In meiner dritten Kolonie mit dem phantasievollen Namen Rimville versuchte ich es einmal anders: Lediglich ein einziger reicher, verzogener Berufssohn namens Carlos stürzte ab und versuchte sich alleine durchzuschlagen. Aber das hielt nicht lange an: Schnell schloss sich ihm die Kopfgeldjägerin Lumi an und beide verteidigten Giggles gegen die Banditen, vor denen er flüchtete, der dann auch unbedingt in der relativen Sicherheit der Kolonie leben wollte. Ich bin kurz in Panik verfallen, als ein Boomalope durchdrehte, ein Tier, das nach seinem Tod explodiert. Ich konnte verhindern, dass er in die Kolonie eindringt, aber die Explosion entzündete das trockene Gras. Selbst als Carlos und Giggles schon erschöpft zusammengebrochen waren versuchte Lumi immer noch, das Feuer aufzuhalten, bevor es meine Maisfarm erreichte, aber vergeblich. Doch wir hatten Glück: Seit Tagen fiel zum ersten Mal Regen und löschte das Feuer, bevor es größeren Schaden anrichten konnte! Kurz darauf schloss sich mir ein Sozialarbeitern namens Urist an. Was soll ich sagen? Den vier geht es auch nach Wochen noch gut. Vielleicht schaffe ich es ja dieses Mal wirklich, alle Katastrophe abzuwehren.
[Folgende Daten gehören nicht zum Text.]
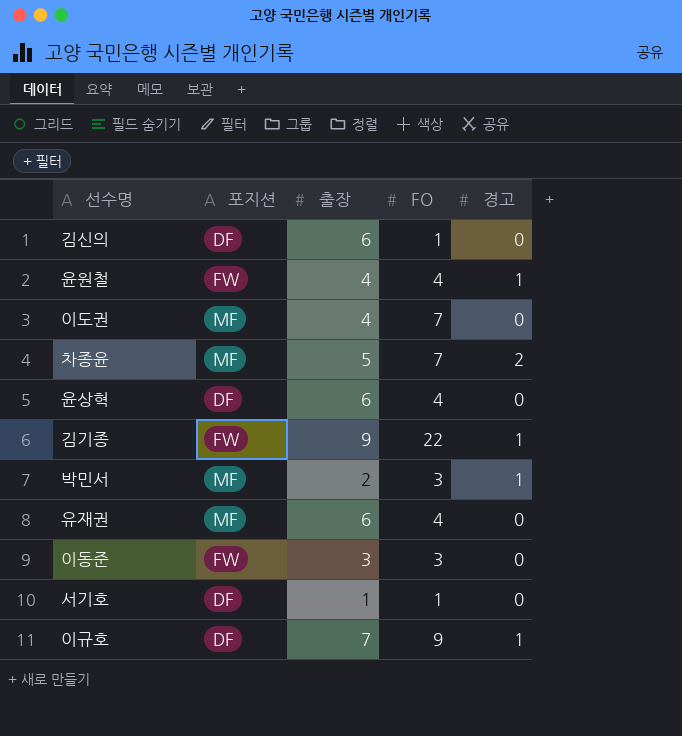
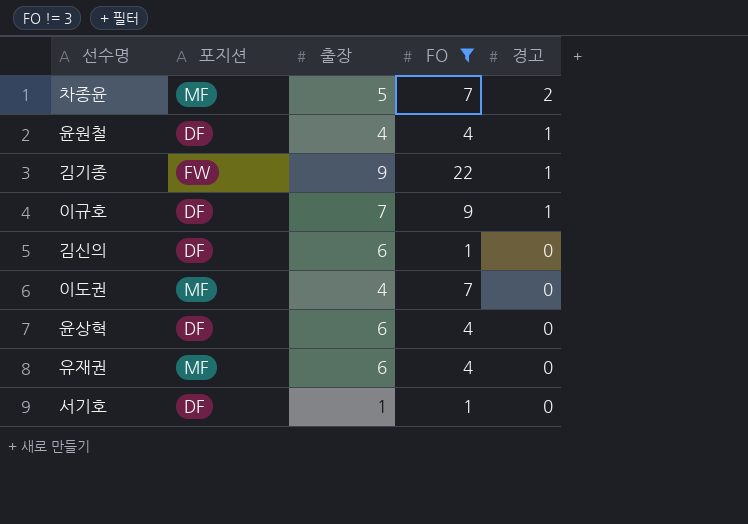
filter: none -> FO != 3
row order: none -> 경고 descending
윤원철 | 포지션: FW -> DF

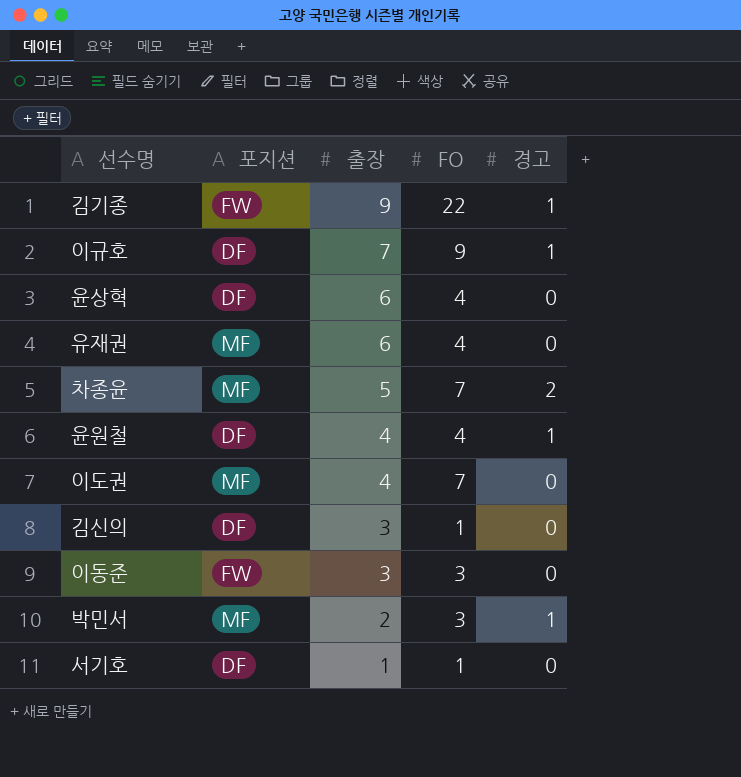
filter: FO != 3 -> none
row order: 경고 descending -> 출장 descending
김신의 | 출장: 6 -> 3

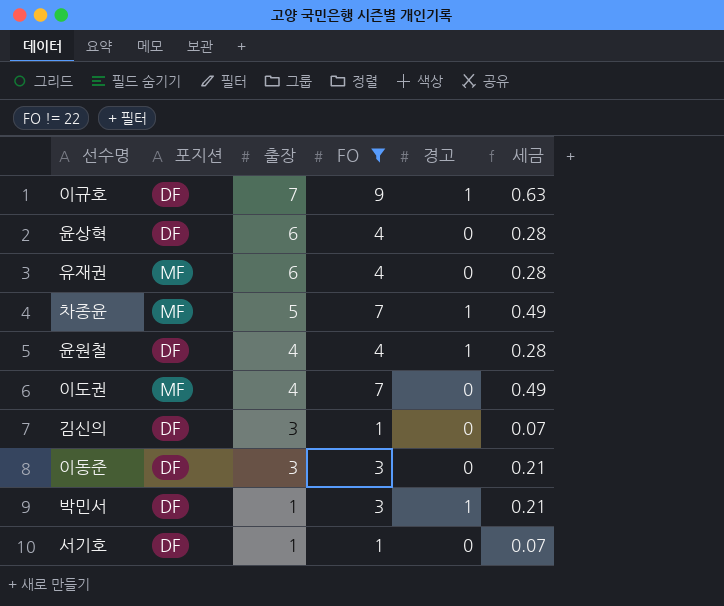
filter: none -> FO != 22
column 세금 | formula: none -> [FO] * 0.07
차종윤 | 경고: 2 -> 1
이동준 | 포지션: FW -> DF
박민서 | 포지션: MF -> DF
박민서 | 출장: 2 -> 1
In RimWorld spielt man prozedural generierte Geschichten einer Kolonie nach. Würde man diese abschalten – und wenn man unbedingt möchte kann man das – bliebe nichts übrig als eine wenig spannende Aufbausimulation, in der man sehr schnell eine sich komplett selbst versorgende und unantastbare Festung aufgebaut hat. Je nachdem, was man in Spielen sucht, könnte es frustrierend sein zu wissen, dass einem gezielt Knüppel zwischen die Beine geworfen werden, um personalisierte Schwierigkeiten zu erleben. Es gibt zwar einen definierten Endpunkt, dieser begrenzt das Spiel aber eher zeitlich, als ein wirkliches Ziel darzustellen, sind die Arten, auf die man scheitert, doch so oft so viel spaßiger als zu gewinnen. Vielleicht schafft RimWorld es sogar, Dwarf Fortress als meine liebste Geschichtenerzählmaschine abzulösen. Ich bleibe auf jeden Fall bei dessen Leitspruch: Losing is fun!